Romare Bearden: Artist As Storyteller
LiveAuctionTalk.com: by Rosemary McKittrick
Photo courtesy of Swann Auction Galleries.
Life’s lessons sometimes come from the most unexpected places. For 20th century artist Romare Bearden it was chance meeting with a prostitute on the street in Harlem. Standing there shaking her keys and shouting out prices Romare knew immediately what her profession was.
She was the homeliest woman he had ever seen. But he couldn’t stop thinking about her. He went to his mother for help asking her to find the woman a new occupation. She did. As a thank you the woman cleaned Romare’s studio for him every Saturday.
One Saturday as she was cleaning the woman noticed a huge brown sheet of paper Romare was using as canvas.
“Is this the same brown paper I saw last week and all the weeks before?” It was. Romare told her he was stuck, not able to get his mind or his paint brush going.
Why don’t you paint me she asked?
From the expression on the young artist’s face she could tell he wasn’t interested.
“When you can look into me and find what is beautiful, you’ll be able to paint something,” she said. It was the greatest lesson in painting Romare said he ever received.
“I think the artist has to be something like a whale, swimming with his mouth wide open, absorbing everything until he has what he really needs,” Romare said.
Romare kept his eyes wide open as he moved in his early career from tempera to watercolor to oil. He’s best known today for his luxuriously textured collages, a fusion of painting, magazine clippings, old paper and fabric.
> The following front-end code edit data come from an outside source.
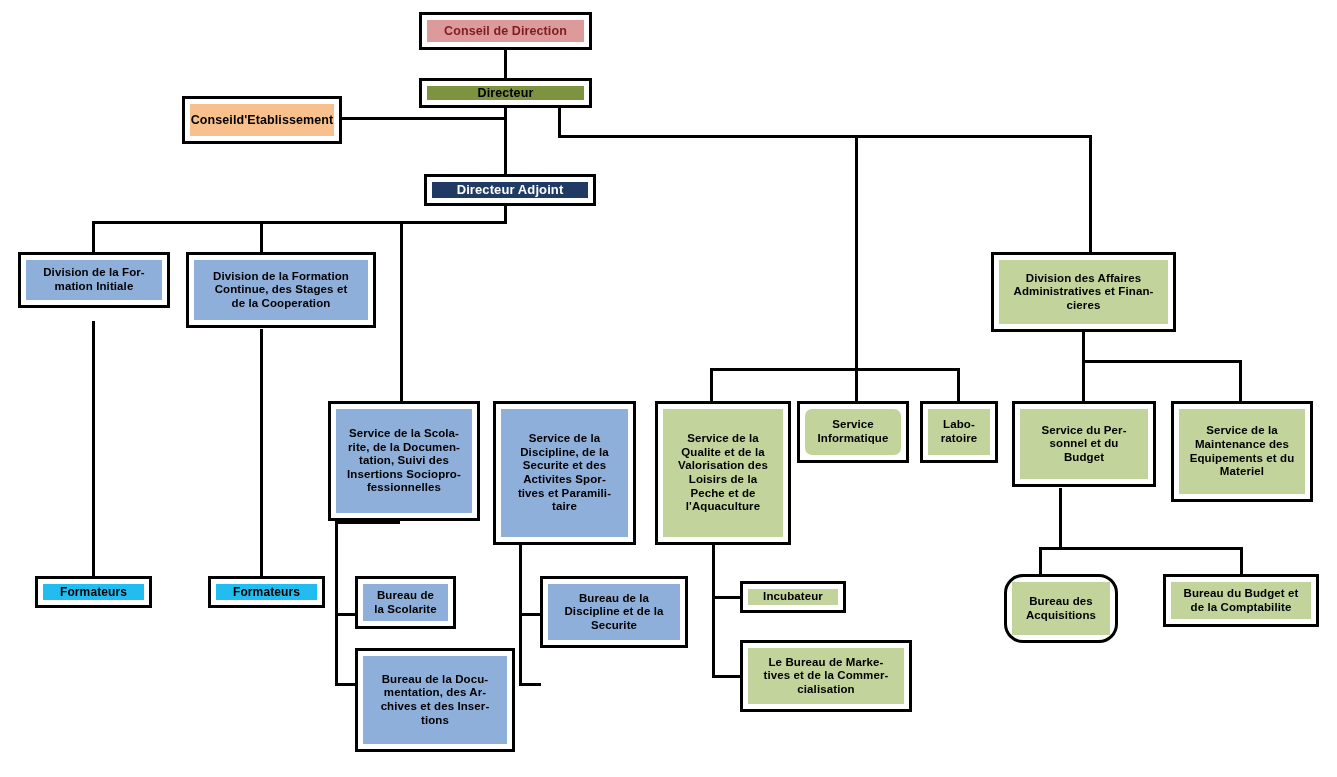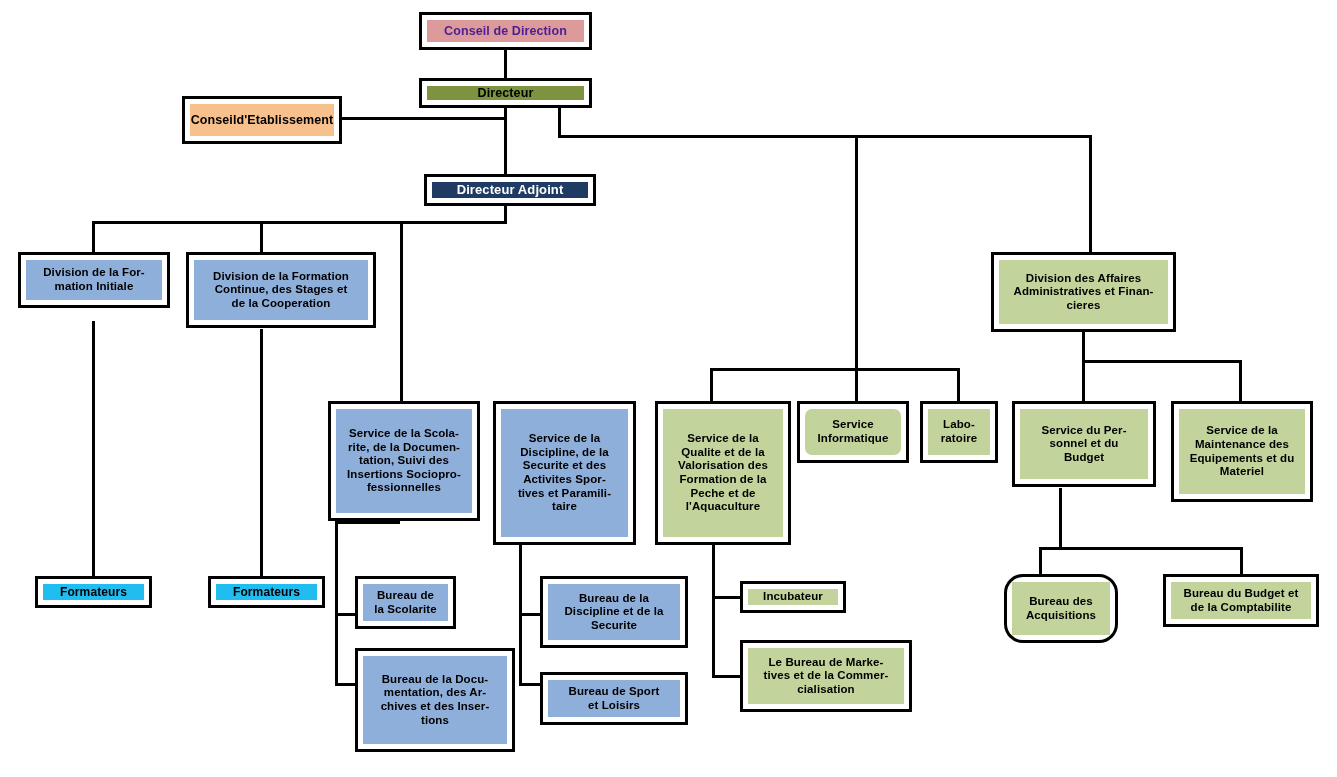"Conseil de Direction" .c-red { color: #4c1d95 -> #7f1d1d }
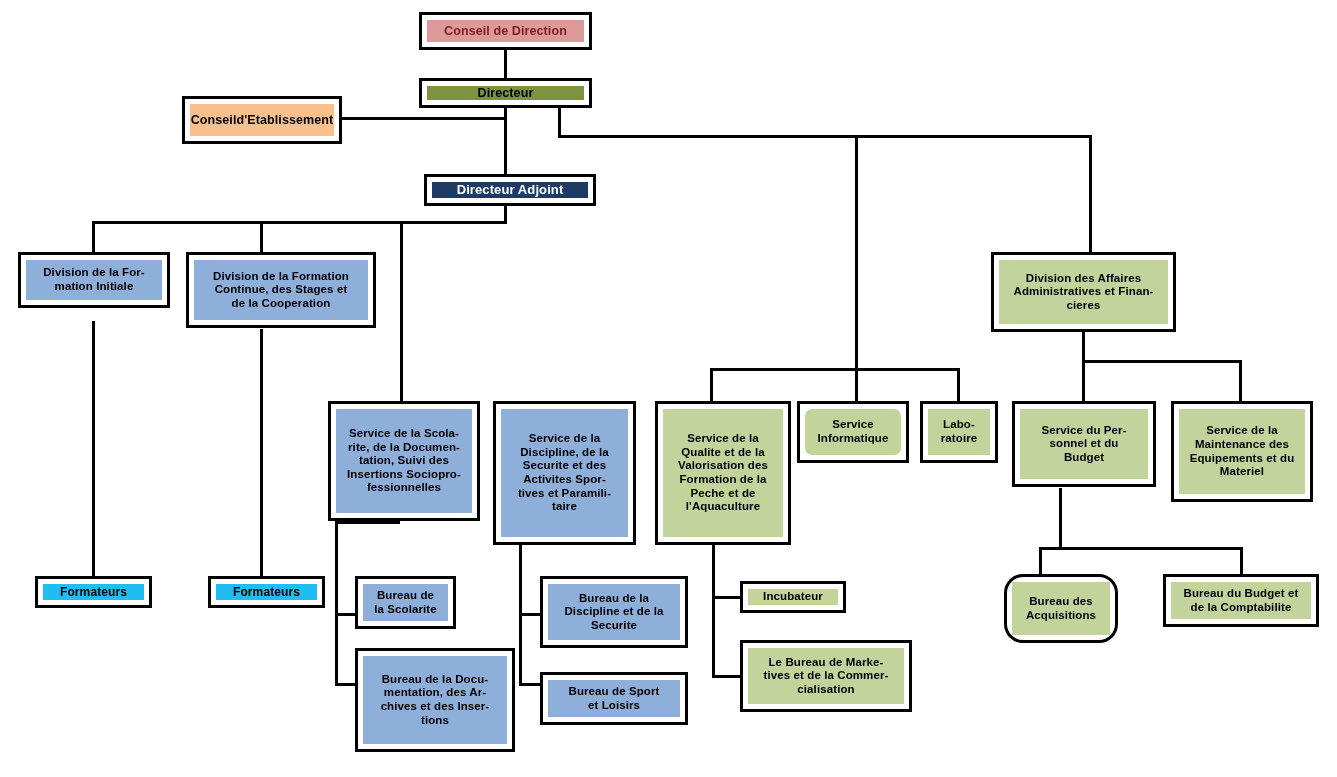"Formation de la" span { text: Formation -> Loisirs }
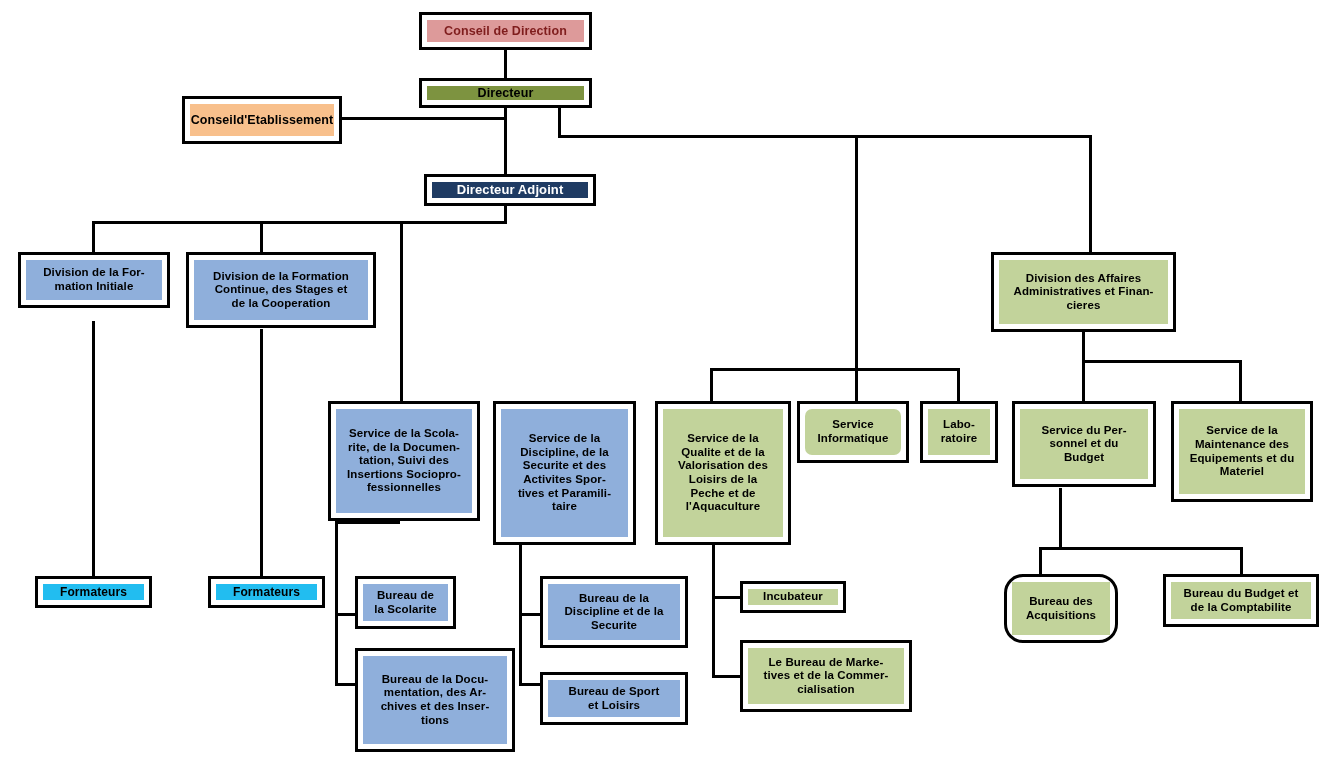"Bureau de Sport" div.node { html: <div> <div> <span>Bureau de Sport</span> <span>et Loisirs</span> </div> </div> -> none }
Each piece has its own unique history and story. As an artist Romare brought the past into the present with each fragment. His work includes watercolors, oils, photomontages and prints.
He continually experimented with new techniques. He started working on scenes of the Great Depression, capturing the unemployed in Harlem. As an African American he focused on his racial identity and how the richness and fullness of the Black experience could show up in his work.
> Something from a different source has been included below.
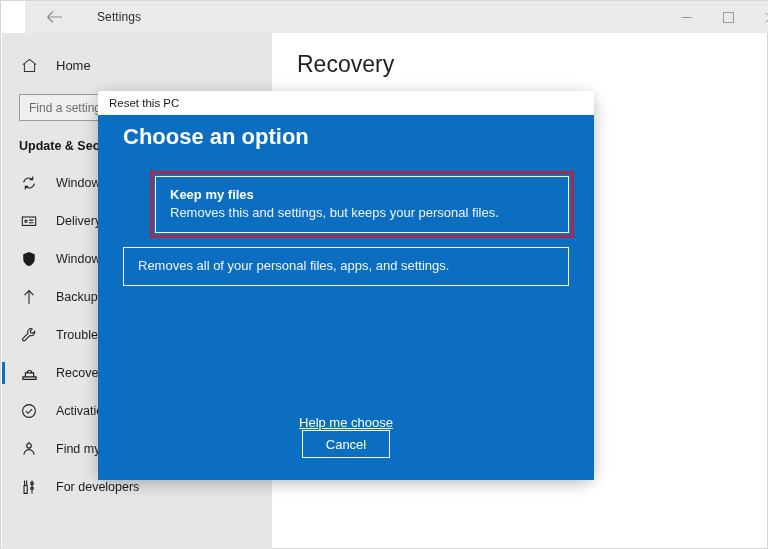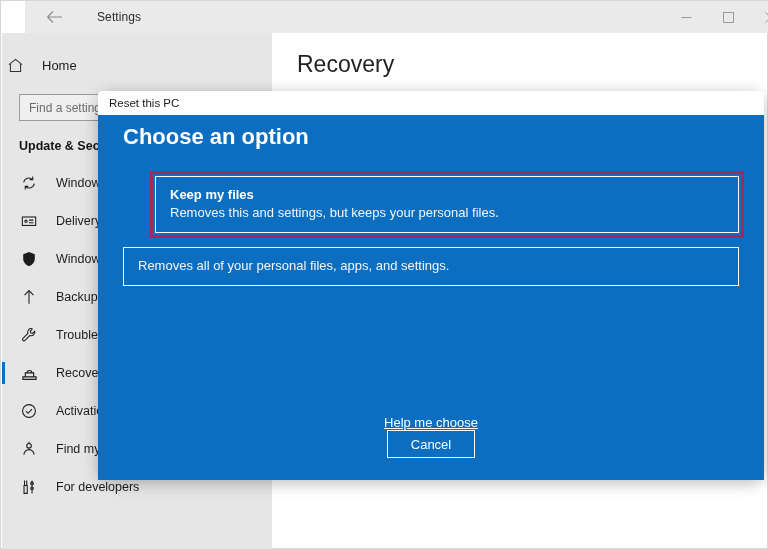"Home" .home-row { padding-left: none -> 14px }
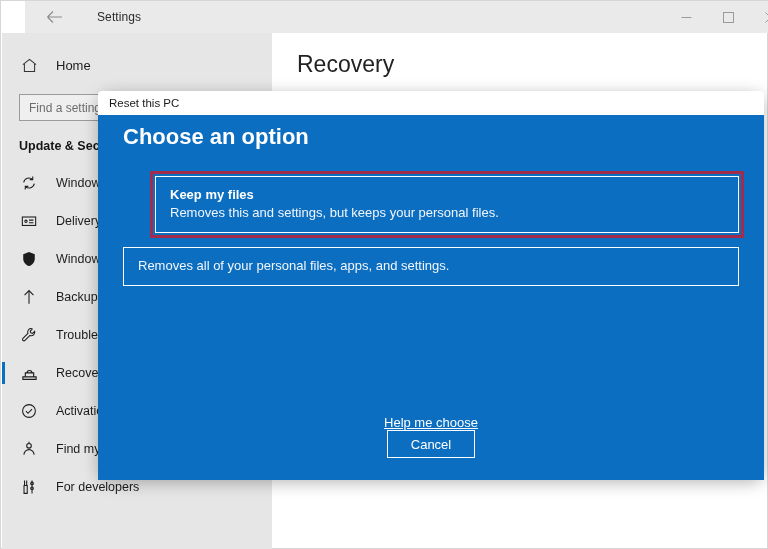"Reset this PC" .dialog { width: 666px -> 496px }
“We look too much to museums,” he said. “The sun coming up in the morning is enough.”
Romare was born on Sept. 2, 1911 in Charlotte, N.C. Both of his parents attended college and ultimately settled in New York City. The Bearden home was steeped in the intellectual, artistic and political thinking of the Harlem Renaissance. Social activism came naturally to the artist. He was also a skilled writer.
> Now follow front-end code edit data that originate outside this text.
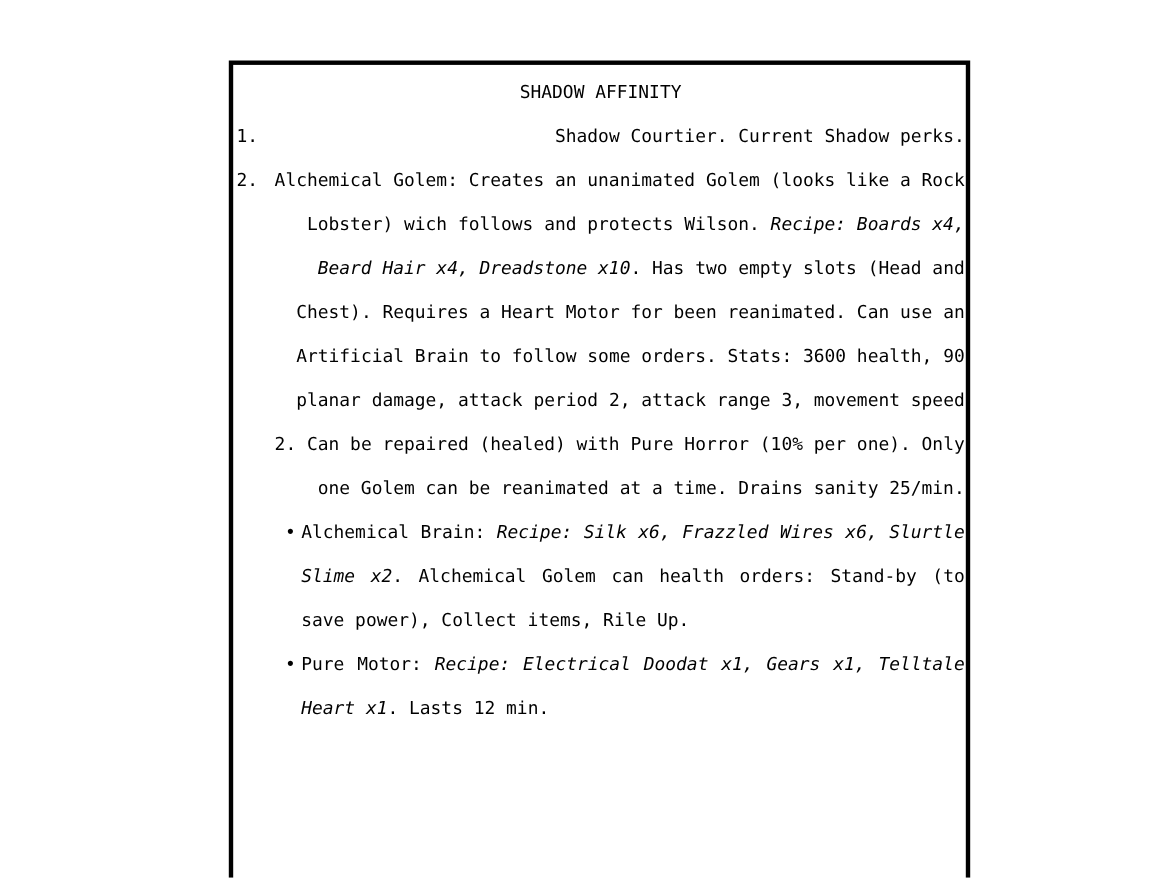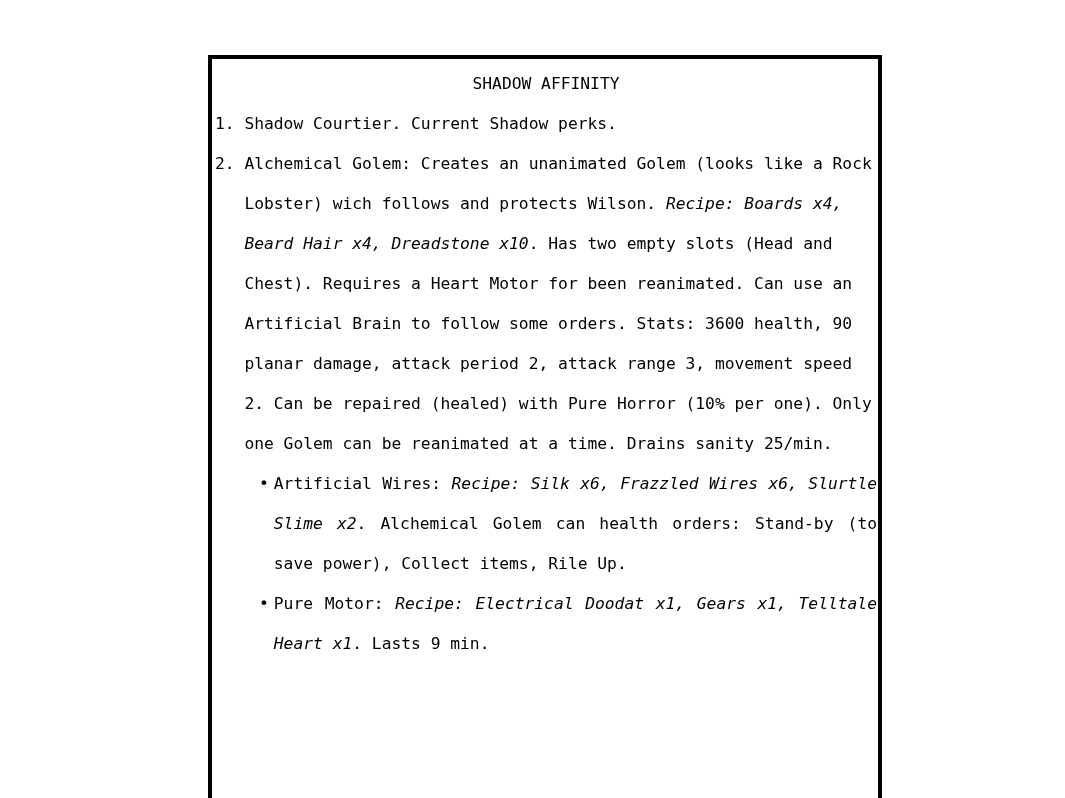"Shadow Courtier. Current Shadow perks." .para { text-align: left -> right }
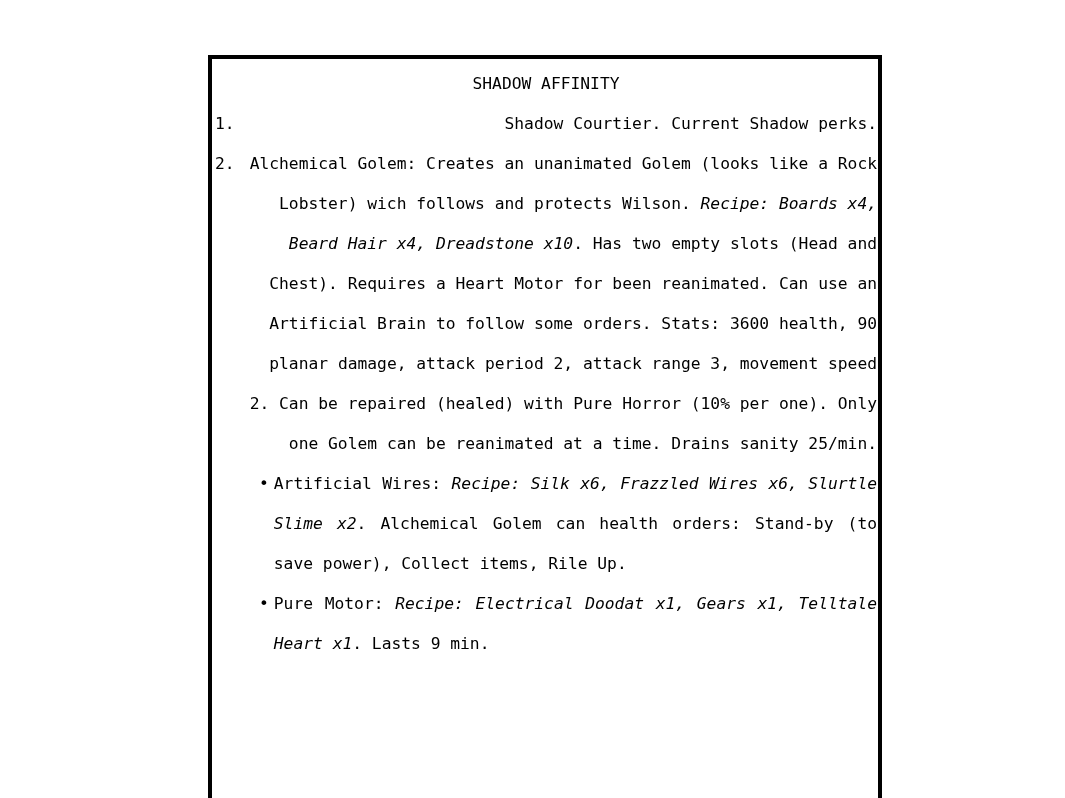"Artificial Wires:" span.run-normal { text: Artificial Wires -> Alchemical Brain }
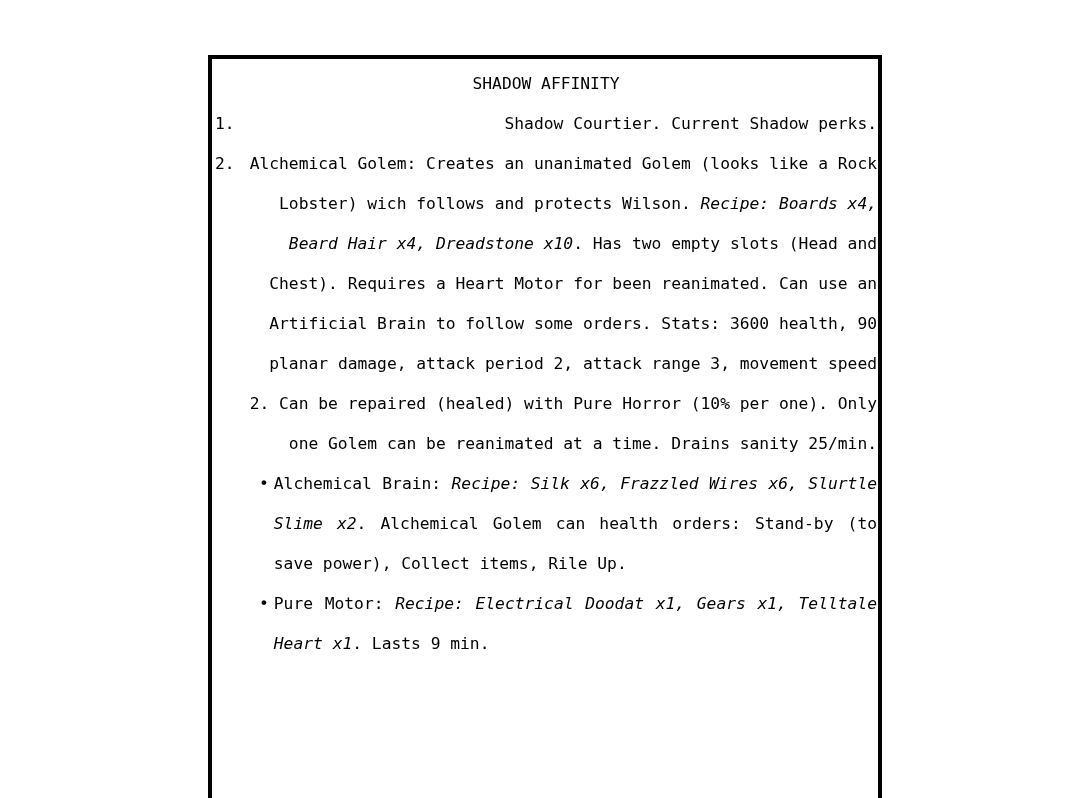". Lasts 9 min." span.run-normal { text: 9 -> 12 }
From the mid-1930s through 1960s, Romare worked as a social worker for the New York City Department of Social Services. That gave him time to paint at night and on weekends. His first solo exhibition took place in Harlem in 1940.
He died in 1988. Today Romare is considered one the country’s leading collagists.
On Feb. 7, Swann Auction Galleries, New York, featured a selection of Romare’s work in its African American Fine Art auction.
Romare Bearden
High Priestess; from the Obeah Series; watercolor on wove paper; signed; circa 1984; 30 inches by 20 1/4 inches; $19,200.
Sermons: In That Number; photomontage mounted on masonite; signed and numbered; 1964; 39 ½ by 30 inches; $28,800.
Ritual Bayou; 6 edition collages; color photo-lithograph and printed papers; mounted on plywood; 1971; each signed and numbered; each approximately 15 ½ inches by 20 inches; $43,200.
The Stubborn Old Lady; collage of various paper and mixed media; mounted on masonite; signed; 1971; 20 inches by 13 inches; $72,000.
Tidings; collage of various paper and mixed media; mounted on masonite; signed; circa 1973; 17 inches by 16 inches; $96,000.